WHEREAS the party of the First Part is manufacturer of medicinal and
pharmaceutical preparations and possessed with plants, machinery, expert and
qualified personnel and is already manufacturing medicinal and pharmaceutical
preparations and marketing same under its own brand names and seized with
substantial goodwill and reputation in India and abroad.
AND WHEREAS the party of the Other Part is in the business of distribution and/or
marketing medicinal and pharmaceutical preparations and is possessed with
necessary marketing infrastructure, marketing personnel and is having goodwill
and reputation as distributor for reputed and renowned brands in Philippines has
approached the Principal and have made themselves acquainted with the goodwill
of the Principal concerning the said brands to be imported into Philippines for
registrations, marketing and/or distribution on basis by the Distributor in the
whole territory of Philippines.

AND WHEREAS the Principal possesses requisite licenses and permissions issued
by the Drug Administration Authorities in India, and continuously engaged in the
business of manufacturing and marketing and/or otherwise supplying medicinal
and pharmaceutical preparations for oral consumption, intravenous, intramuscular
administration and external use by employing technically qualified and
experienced personnel and expert consultants and has obtained certificate of
competence as per WHO-GMP from the ministry of Health of India to manufacture,
market, export and distribute medicinal and pharmaceutical preparations to
various foreign countries.
ARTICLE 1: DEFINITION
1.1

For the purpose of this agreement, the following definition shall apply.
"Agreement shall mean the present Importing/Distribution and marketing
agreement for the Importer/Distributor for the country of Philippines for the
products mentioned in the Appendix -1 attached with this agreement.
Without Appendix-1 the agreement will not be valid. The products will be
added and altered from time to time and will be mentioned in the following
Appendices to this agreement hereafter.

1.2

"Products" shall mean the products at present described in the Appendix-1


and the products in future which will be mentioned in the following
Appendices.

1.3

"Trademark" shall mean the trademark selected by the Principal or the


Distributor.

1.4.

"Territory" shall mean the territory all over the Philippines.

1.5.

"Advertising shall include advertising in or through media.

1.6

"Promotion" shall include sales promotional materials such as detailing


materials, Hand bill, Gifts, Promotional Materials at the cost of Buyer in the
country of Import.

ARTICLE 2: SUBJECT MATTER OF THE AGREEMENT


2.1.The Principal hereby appoints ___________________________-, represented by
_________________ as the Importer/Distributor of the said products and the
products manufactured in future and/or marketed and/or supplied by the
Principal or someone duly authorized in writing by the Principal given in the
Schedule hereunder written for sale and distribution in the territory of
Philippines.
2.2.The Distributor undertakes to obtain product registrations from the Competent
Authority of Food and Drug Administration in Philippines, while as the
Distributor is responsible for the submission of products registration files and
follow-up the process with the competent Authorities of Philippine
Government, and the Distributor is responsible to import, promote and sell
the said products from the Principal throughout the territory of Philippines.

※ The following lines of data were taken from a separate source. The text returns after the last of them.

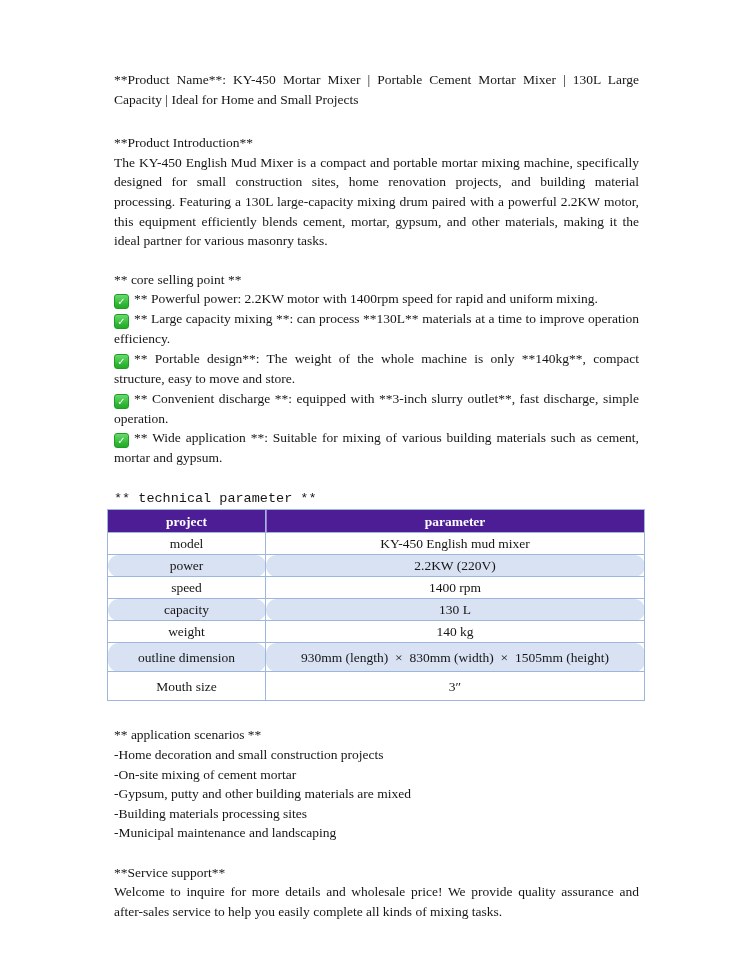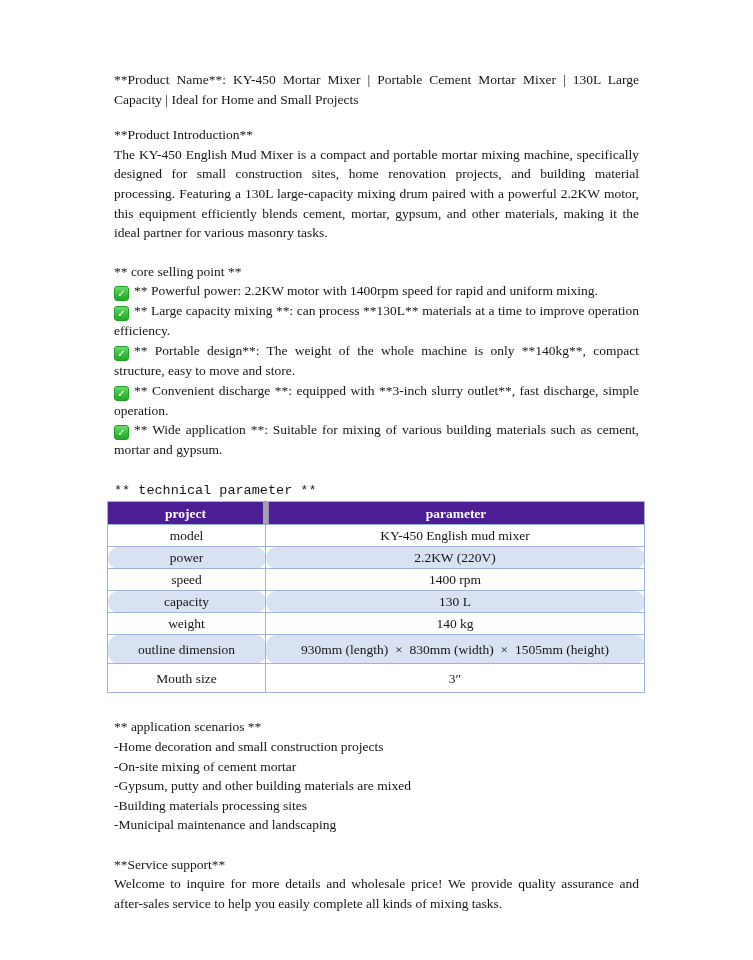--- a/index.html
+++ b/index.html
@@ -4,21 +4,21 @@
 <style>
   html,body{margin:0;padding:0;background:#ffffff;}
   .page{
     position:relative;width:753px;height:960px;background:#ffffff;
     font-family:"Liberation Serif","DejaVu Serif",serif;
     font-size:13.5px;line-height:19.6px;color:#161616;overflow:hidden;
   }
   .content{padding:70px 114px 0 114px;}
   p{margin:0;}
   .jtext{text-align:justify;}
-  .heading{margin-top:16px;}
+  .heading{margin-top:24px;}
   .h-sell{margin-top:19px;}
   .h-tech{margin-top:21px;font-family:Liberation Mono, monospace;}
   .h-app{margin-top:24px;}
   .h-svc{margin-top:20px;}
   .check-icon{
     display:inline-block;width:13px;height:13px;border-radius:3px;
     background:linear-gradient(180deg,#6ada6e 0%,#2eb832 70%,#28a82c 100%);
     border:1px solid #1d9e23;color:#ffffff;
     font-family:"DejaVu Sans",sans-serif;font-size:10px;font-weight:bold;
     line-height:13px;text-align:center;vertical-align:-2px;margin-right:5px;
@@ -28,21 +28,21 @@
     border-collapse:collapse;width:538px;margin:1px 0 0 -7px;
     font-size:13.5px;table-layout:fixed;
   }
   table.params td,table.params th{
     border:1px solid #9DB6DE;text-align:center;vertical-align:middle;
     padding:0 6px;height:21px;overflow:hidden;white-space:nowrap;
   }
   table.params th{
     background:#4c1d95;color:#ffffff;font-weight:bold;height:22px;
   }
-  table.params th + th{border-left:5px solid #a3a3a3;box-shadow:inset 1px 0 0 rgba(255,255,255,0.45);}
+  table.params th + th{border-left:1px solid #a3a3a3;box-shadow:inset 1px 0 0 rgba(255,255,255,0.45);}
   tr.alt td{background:#D9E2F3;border-radius:11px;}
   tr.tall td{height:28px;}
   .col-project{width:158px;}
 </style>
 </head>
 <body>
 
 <div class="page">
   <div class="content">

2.3.The Distributor undertakes to follow-up tenders and obtaining institutional


business in Philippines, which will be communicated to the Principal from
time to time all business prospects and opportunities ordinarily available to
the Distributor during the course of business.
2.4.The term of payment agreed upon between the principal and the distributor is
_____ % advance along with the confirmed booking order and rest _____ % in
the form of L/C _____ days from the date of receipt of delivery of the goods.
2.5.The principal guarantees to supply the Distributor they said goods in finished
commercial forms based on the prices, terms and conditions as mutually
agreed by both parties time to time.
2.6.The Distributor periodically informs the Principal of market competitions within
the territory designated, and the Principal shall supply the distributor with all
information, developments, new products and processes, which are deemed
to be of advantage in the marketing activity of the distributor.
2.7.The Distributor will utilize their marketing personnel to promote selling and
distributing of the Principals products throughout the territory of Philippines
only.
2.8.The Distributor shall submit an annual sales forecast on the _______ of ______
every year.
2.9.The Distributor shall be solely responsible for the cost of registration for each
of the said products in the territory of Philippines.
2.10. All the registration certificates of the products registered in these countries
will be in the name of the Distributor.
2.11.The Principal and the Distributor hereby agree to communicate their working
and progress report as hereinabove provided in English.
ARTICLE 3: TRADE MARKS
3.1.It is expressly agreed between the Principal and the Distributor, all trademarks
referred to herein above or any other mark that the Principal prior used or
registered in respect of medicinal and pharmaceutical preparations or similar
goods in India or in Philippines shall be the property of the Principal and at
no point of time the Principal parted with their proprietorship in the said
trademarks. However, any new trademarks that registered under the name
of the Distributor shall belong to the latter.
3.2.The Principal acknowledges the validity of the trademark in India & Philippines
as well as of all other property marks, which are fixed to the products.
3.3.The Distributor shall not commit infringement of trademarks registered in the
name of the Principal or pass of goods manufactured by any other
manufacturer by applying the trademarks or labels prior used or registered
in the name of the Principal in India or Philippines.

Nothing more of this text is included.